[Opening Data listing section]
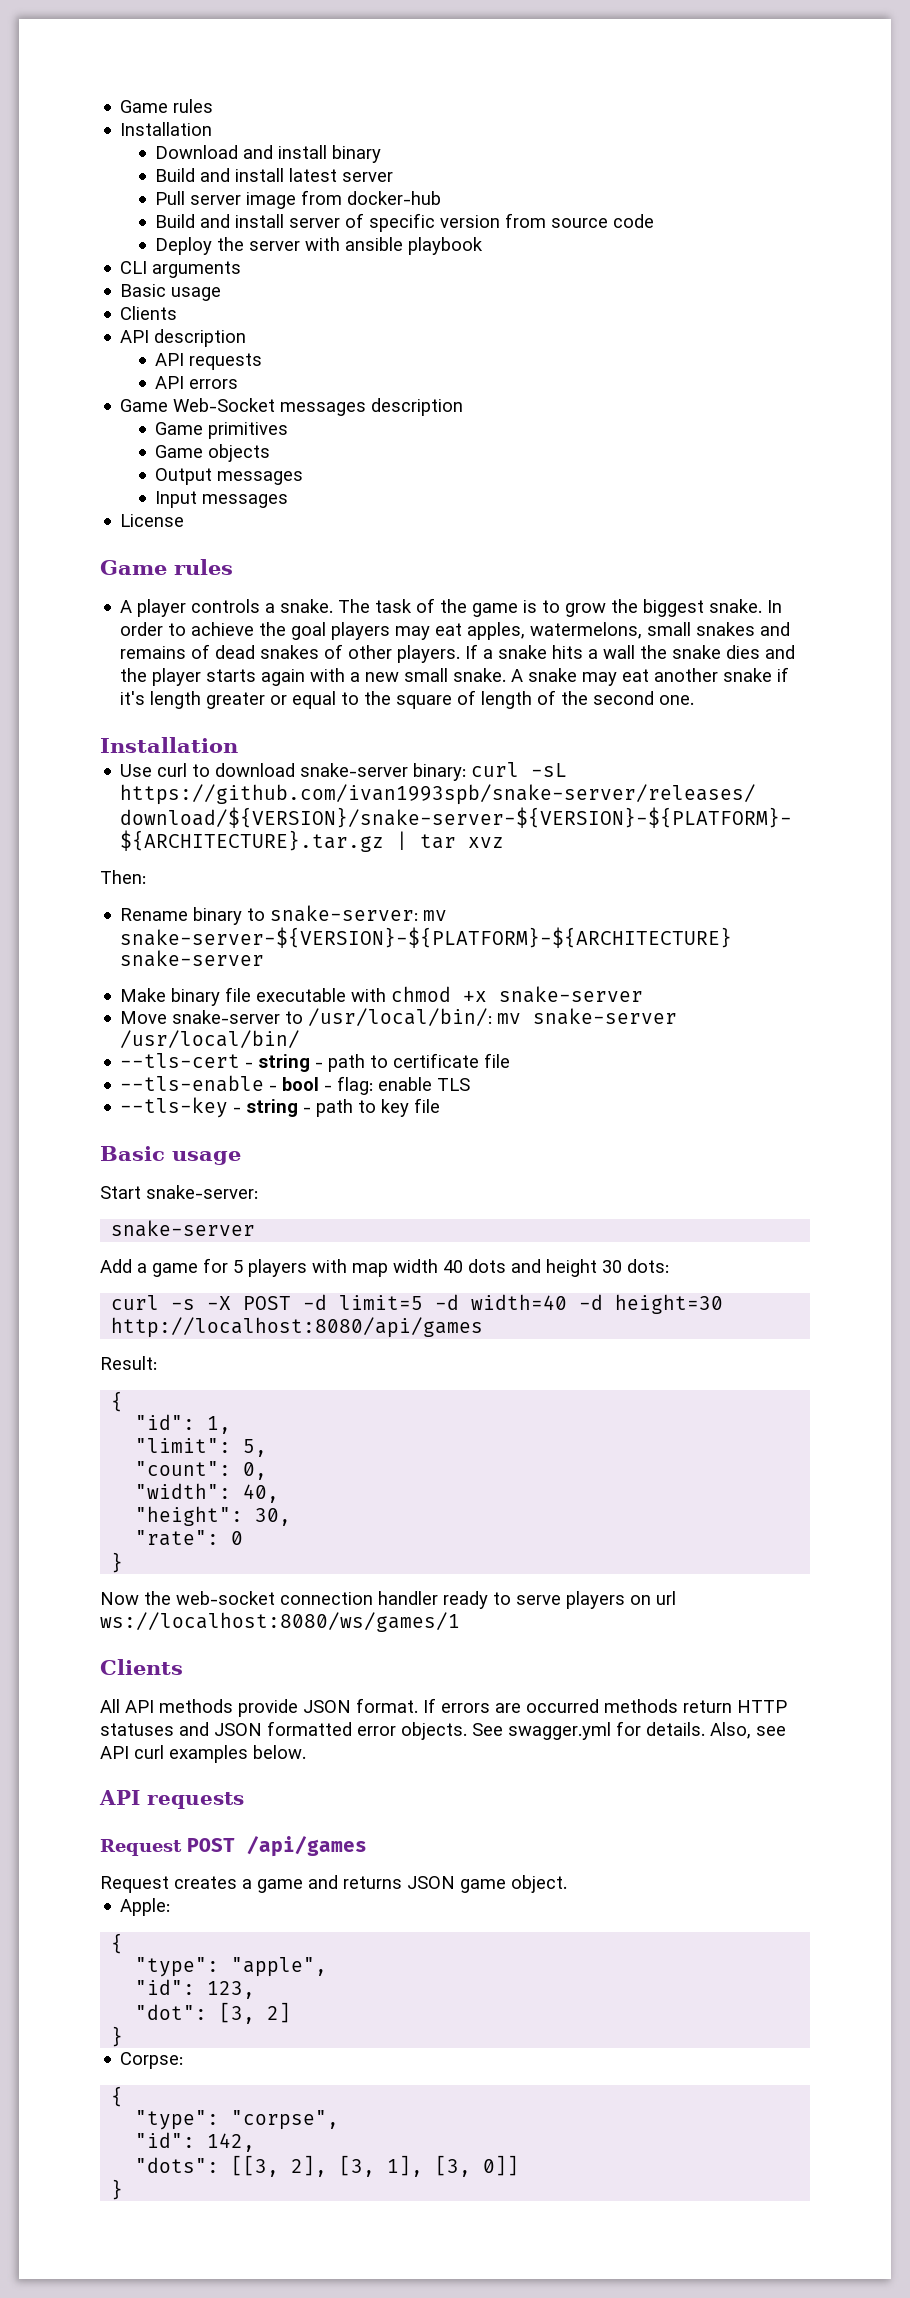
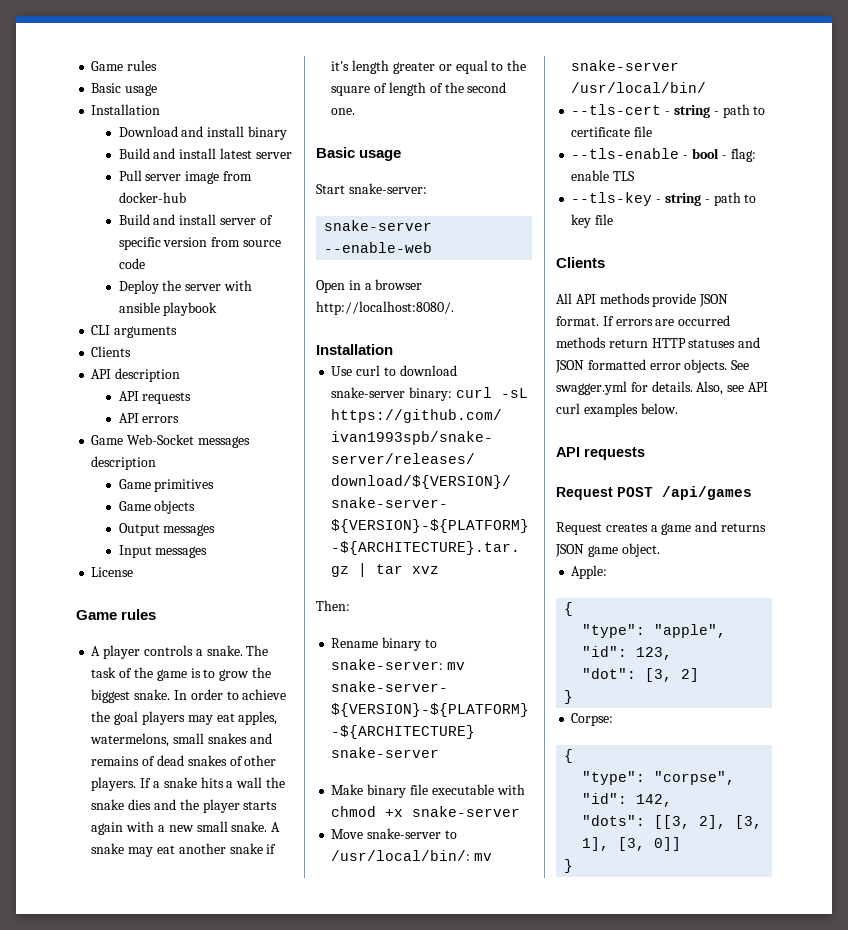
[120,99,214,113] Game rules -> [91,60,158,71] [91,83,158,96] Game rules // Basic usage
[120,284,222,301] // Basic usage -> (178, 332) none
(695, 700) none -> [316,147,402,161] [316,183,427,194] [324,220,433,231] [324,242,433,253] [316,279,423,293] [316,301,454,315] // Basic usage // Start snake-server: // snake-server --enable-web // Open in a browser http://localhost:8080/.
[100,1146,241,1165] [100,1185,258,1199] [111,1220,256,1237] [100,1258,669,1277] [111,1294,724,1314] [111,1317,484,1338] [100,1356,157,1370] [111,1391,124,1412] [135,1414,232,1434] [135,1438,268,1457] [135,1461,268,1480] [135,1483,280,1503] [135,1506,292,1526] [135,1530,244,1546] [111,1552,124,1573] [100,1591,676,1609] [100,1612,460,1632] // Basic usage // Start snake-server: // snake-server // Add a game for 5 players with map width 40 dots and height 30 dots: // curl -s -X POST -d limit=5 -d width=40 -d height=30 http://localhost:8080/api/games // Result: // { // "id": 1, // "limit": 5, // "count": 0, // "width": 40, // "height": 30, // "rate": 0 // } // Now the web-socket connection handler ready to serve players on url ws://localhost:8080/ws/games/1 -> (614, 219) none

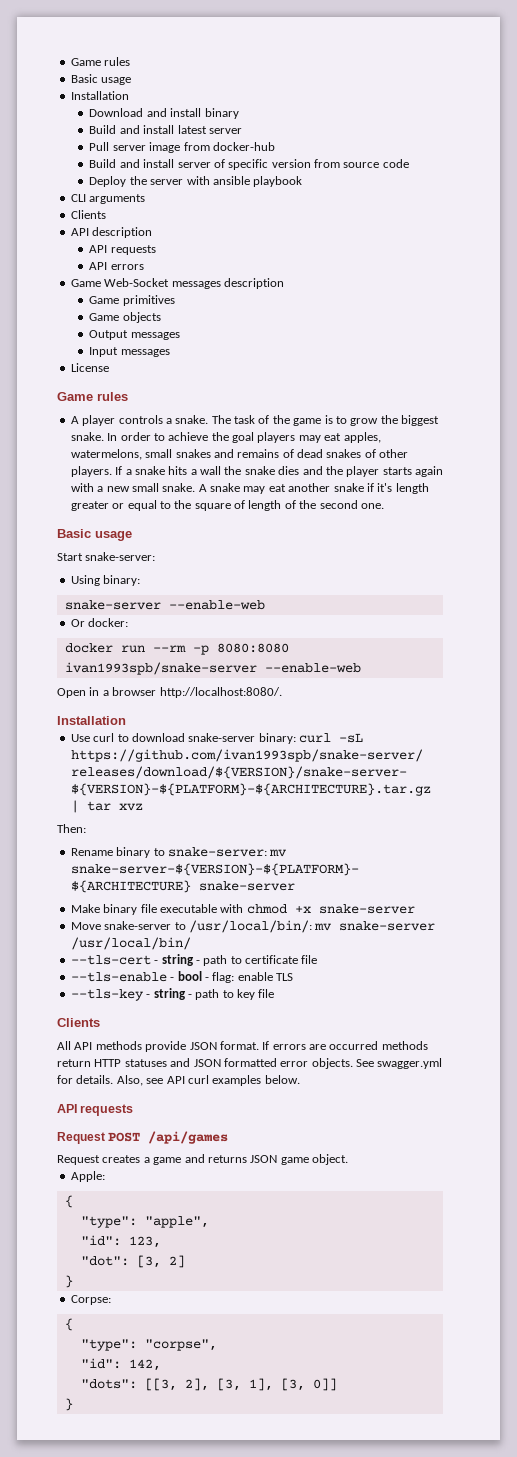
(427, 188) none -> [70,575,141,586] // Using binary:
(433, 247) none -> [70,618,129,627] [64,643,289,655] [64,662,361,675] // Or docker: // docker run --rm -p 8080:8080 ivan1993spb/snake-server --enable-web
[Closing Data listing section]
[Opening Data listing section]
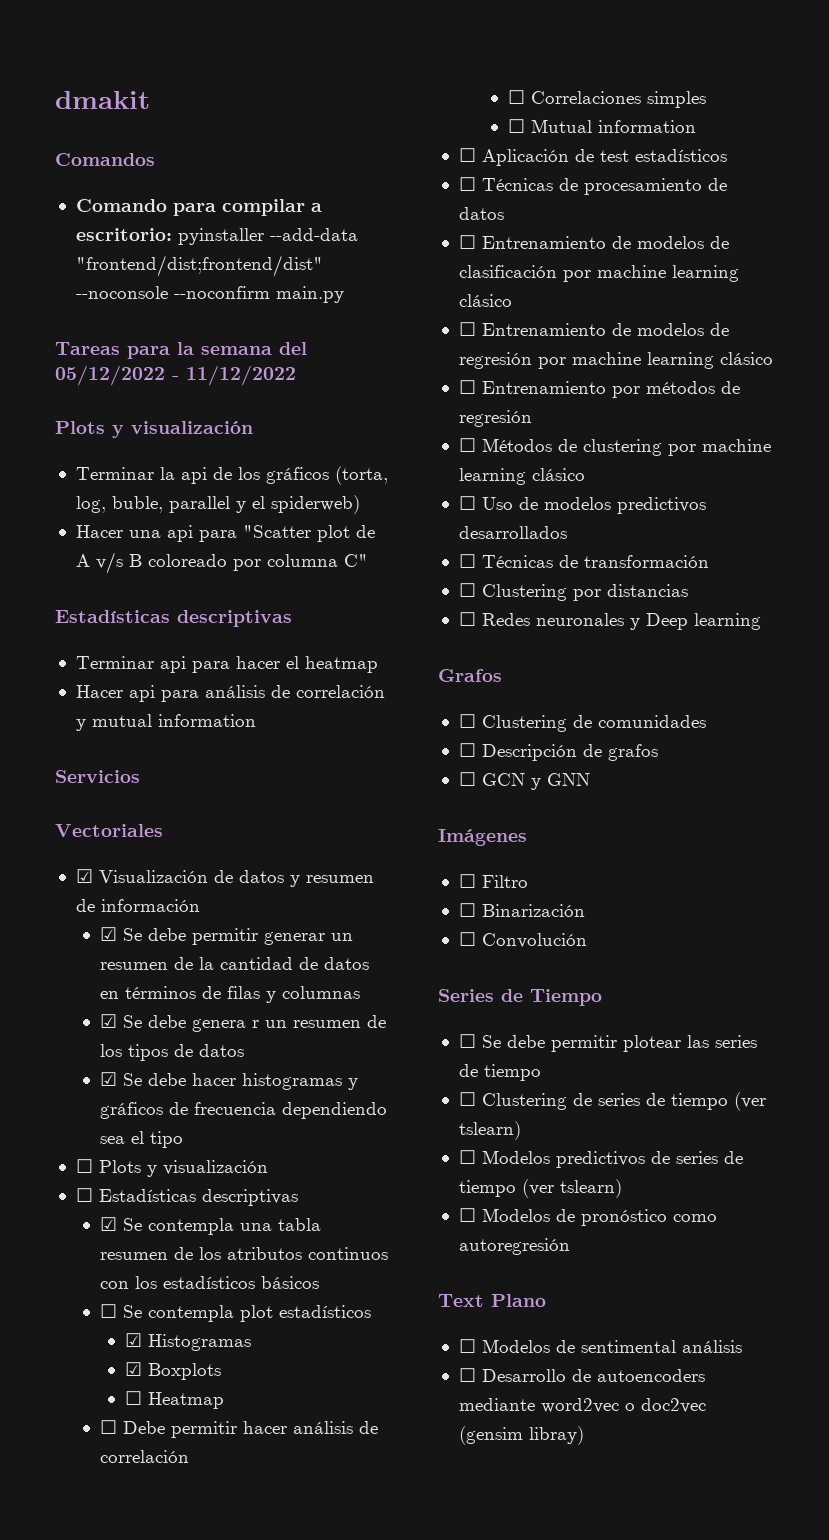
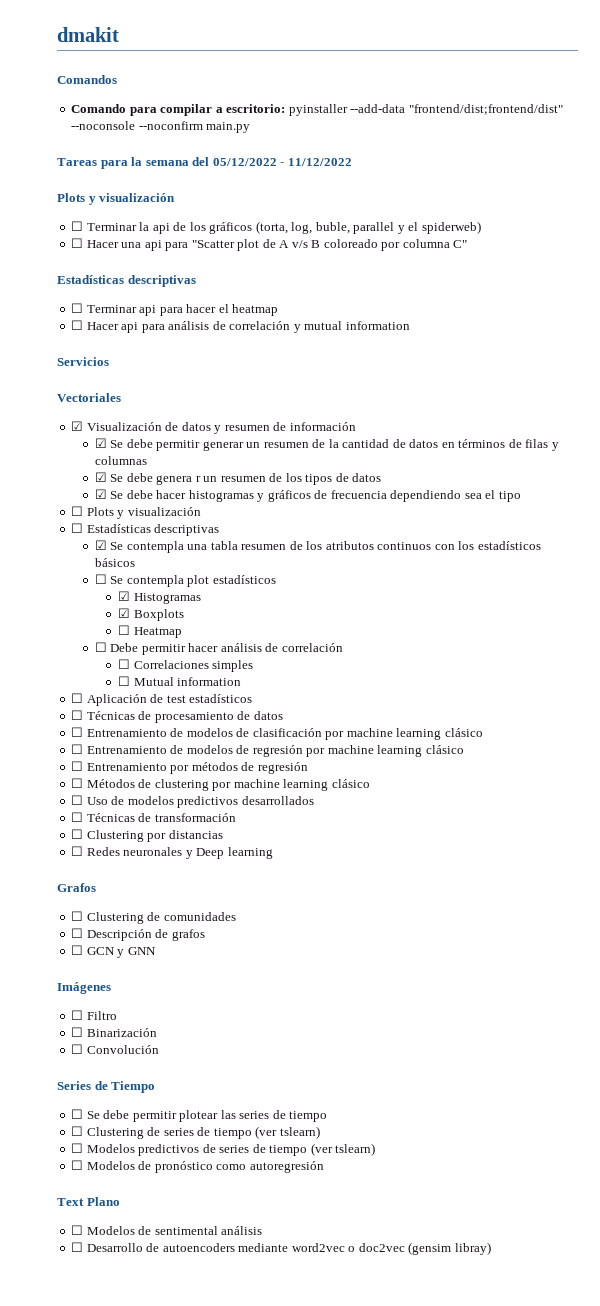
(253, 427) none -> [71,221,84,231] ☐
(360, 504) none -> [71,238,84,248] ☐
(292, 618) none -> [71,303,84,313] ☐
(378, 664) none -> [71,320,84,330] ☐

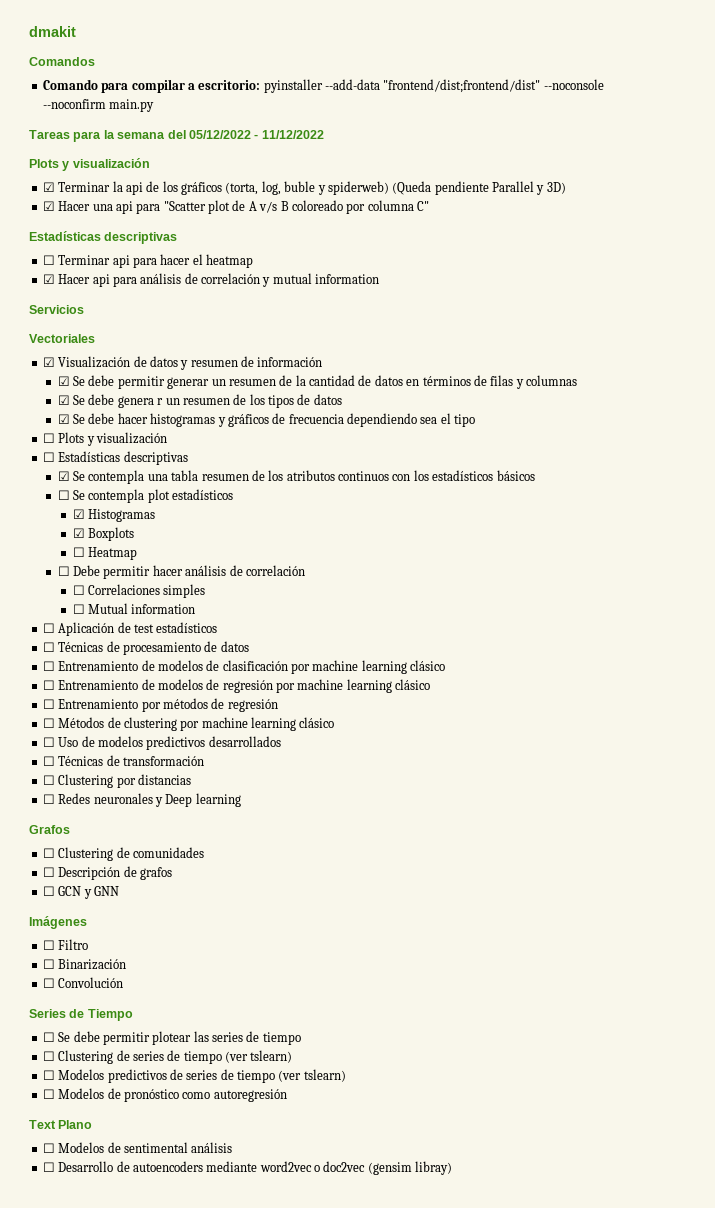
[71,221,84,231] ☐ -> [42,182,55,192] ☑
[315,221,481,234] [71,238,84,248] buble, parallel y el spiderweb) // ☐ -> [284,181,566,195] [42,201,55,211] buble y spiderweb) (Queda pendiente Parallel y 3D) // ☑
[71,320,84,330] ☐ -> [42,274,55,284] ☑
[Closing Data listing section]
[Opening Data listing section]
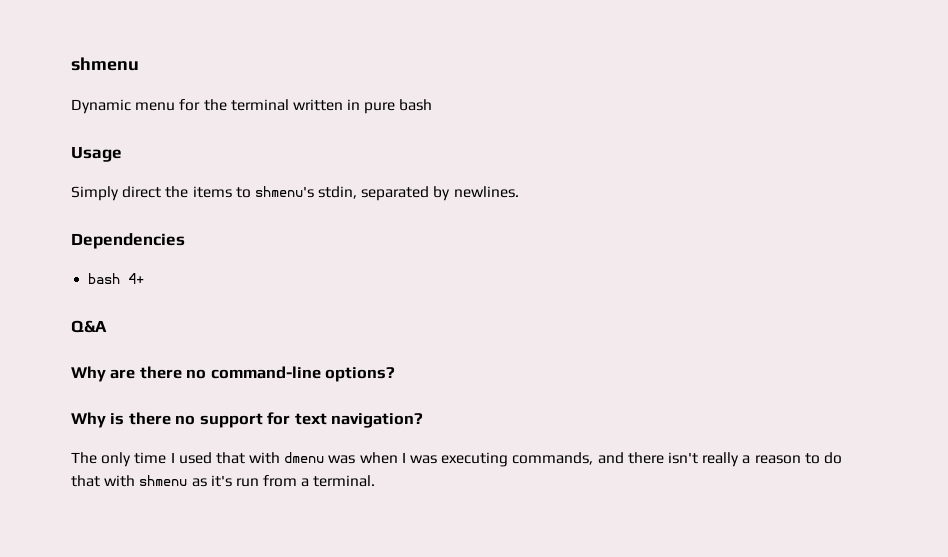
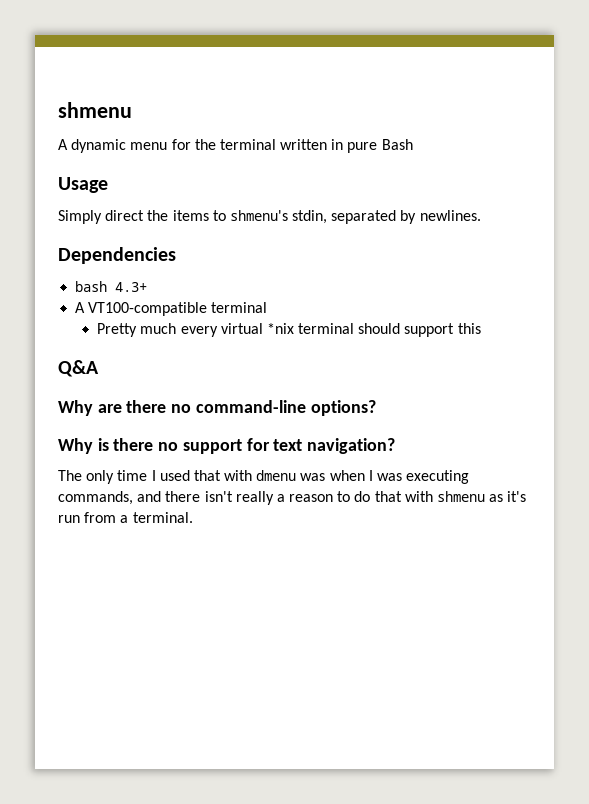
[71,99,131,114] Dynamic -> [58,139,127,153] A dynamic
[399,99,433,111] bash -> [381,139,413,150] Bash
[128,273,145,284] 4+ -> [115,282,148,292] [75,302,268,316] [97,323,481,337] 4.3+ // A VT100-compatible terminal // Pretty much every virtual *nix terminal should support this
[Closing Data listing section]
Instructions to follow: Please, from the material above, copy only the lines from the line with "[120,284,222,301] // Basic" up to and including the line with "(695, 700) none", exactly as written.

Written solution:
[120,284,222,301] // Basic usage -> (178, 332) none
(695, 700) none -> [316,147,402,161] [316,183,427,194] [324,220,433,231] [324,242,433,253] [316,279,423,293] [316,301,454,315] // Basic usage // Start snake-server: // snake-server --enable-web // Open in a browser http://localhost:8080/.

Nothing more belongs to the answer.